**What you should do**
Only one part of the listing is needed: the lines from the one with "-257,6 +257,21 @@" through the last line, copied exactly and free of pictures.

**Records for the exercise**

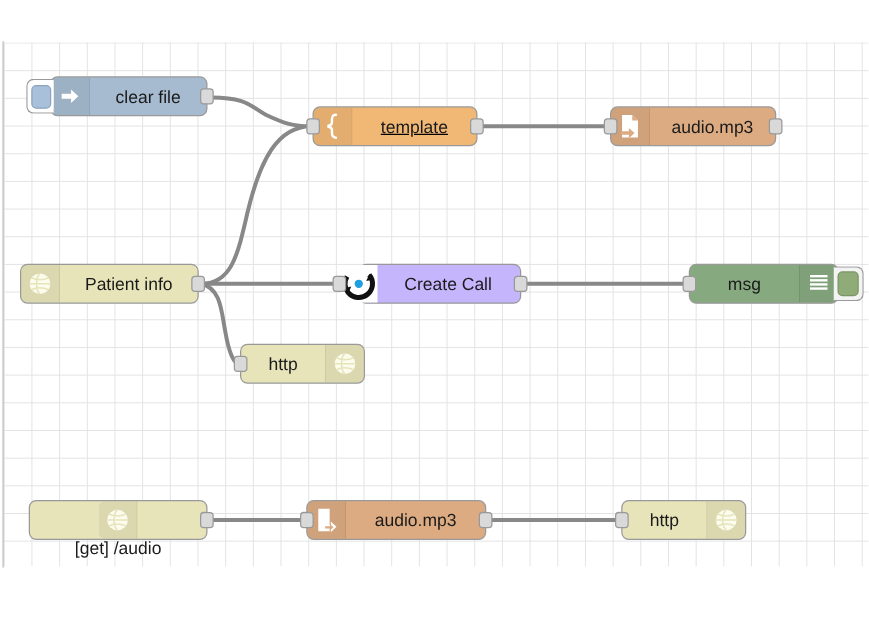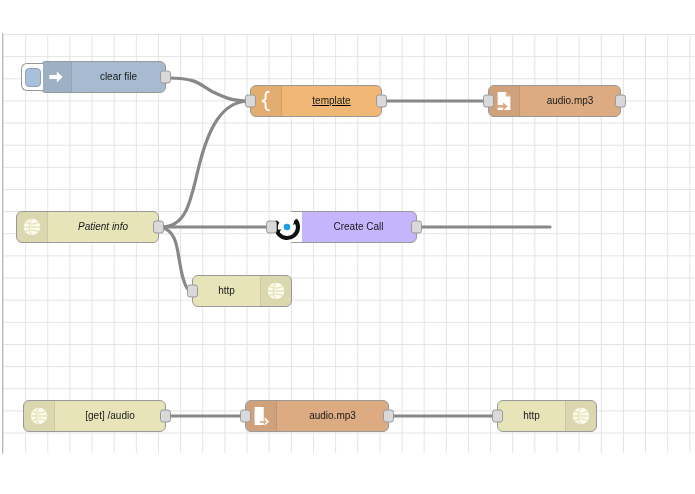--- a/index.html
+++ b/index.html
@@ -67,7 +67,7 @@
   .node .nlabel {
     flex: 1 1 auto;
     text-align: center;
-    font-size: 10px;
+    font-size: 14px;
     color: #1a1a1a;
     white-space: nowrap;
     padding: 0 9px;

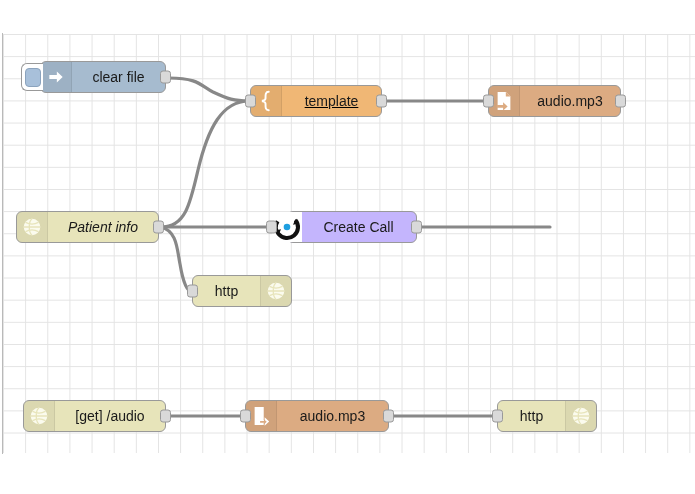--- a/index.html
+++ b/index.html
@@ -73,7 +73,7 @@
     padding: 0 9px;
     line-height: 1;
   }
-  .node.italic .nlabel { font-style: italic; }
+  .node.italic .nlabel { }
   .node .icon-box {
     width: 30px;
     height: 100%;

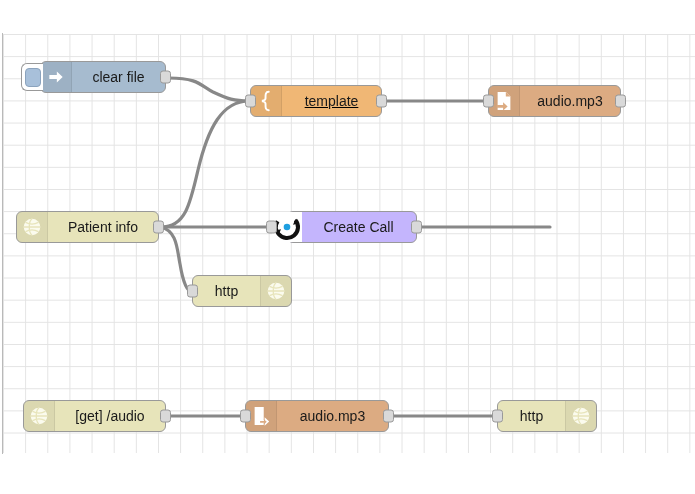--- a/index.html
+++ b/index.html
@@ -257,6 +257,21 @@
     <div class="port out"></div>
   </div>
 
+  <div class="node" style="left:551px; top:211px; width:120px; background:#87a980;">
+    <div class="nlabel">msg</div>
+    <div class="icon-box right">
+      <svg class="gl" width="18" height="18" viewBox="0 0 18 18">
+        <rect x="2" y="2" width="14" height="1.9" fill="#ffffff"></rect>
+        <rect x="2" y="5.3" width="14" height="1.9" fill="#ffffff"></rect>
+        <rect x="2" y="8.6" width="14" height="1.9" fill="#ffffff"></rect>
+        <rect x="2" y="11.9" width="14" height="1.9" fill="#ffffff"></rect>
+      </svg>
+    </div>
+    <div class="btn-right">
+      <div class="knob"></div>
+    </div>
+    <div class="port in"></div>
+  </div>
 
   <div class="node" style="left:192px; top:275px; width:100px; background:#e7e4ba;">
     <div class="nlabel">http</div>

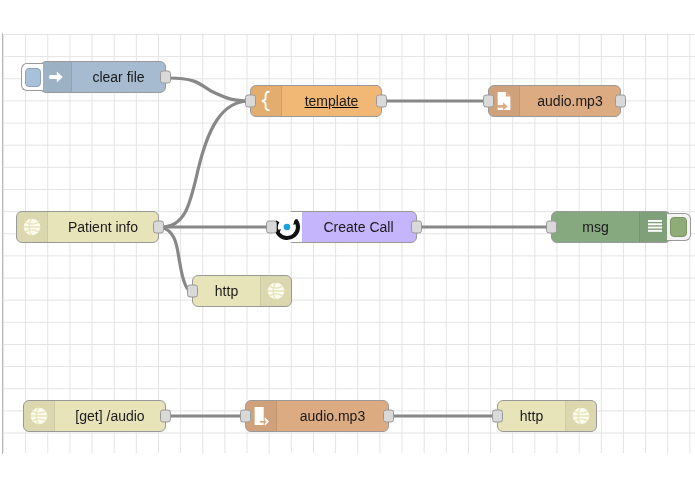--- a/index.html
+++ b/index.html
@@ -284,7 +284,7 @@
     <div class="port in"></div>
   </div>
 
-  <div class="node" style="left:23px; top:400px; width:143px; background:#e7e4ba;">
+  <div class="node" style="left:23px; top:400px; width:143px; background:#e7e4ba;flex-direction:column;">
     <div class="icon-box">
       <svg class="gl" width="22" height="22" viewBox="0 0 24 24">
         <circle cx="12" cy="12" r="9" fill="#fbfbee"></circle>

**Solved exercise**
@@ -257,6 +257,21 @@
     <div class="port out"></div>
   </div>
 
+  <div class="node" style="left:551px; top:211px; width:120px; background:#87a980;">
+    <div class="nlabel">msg</div>
+    <div class="icon-box right">
+      <svg class="gl" width="18" height="18" viewBox="0 0 18 18">
+        <rect x="2" y="2" width="14" height="1.9" fill="#ffffff"></rect>
+        <rect x="2" y="5.3" width="14" height="1.9" fill="#ffffff"></rect>
+        <rect x="2" y="8.6" width="14" height="1.9" fill="#ffffff"></rect>
+        <rect x="2" y="11.9" width="14" height="1.9" fill="#ffffff"></rect>
+      </svg>
+    </div>
+    <div class="btn-right">
+      <div class="knob"></div>
+    </div>
+    <div class="port in"></div>
+  </div>
 
   <div class="node" style="left:192px; top:275px; width:100px; background:#e7e4ba;">
     <div class="nlabel">http</div>

--- a/index.html
+++ b/index.html
@@ -284,7 +284,7 @@
     <div class="port in"></div>
   </div>
 
-  <div class="node" style="left:23px; top:400px; width:143px; background:#e7e4ba;">
+  <div class="node" style="left:23px; top:400px; width:143px; background:#e7e4ba;flex-direction:column;">
     <div class="icon-box">
       <svg class="gl" width="22" height="22" viewBox="0 0 24 24">
         <circle cx="12" cy="12" r="9" fill="#fbfbee"></circle>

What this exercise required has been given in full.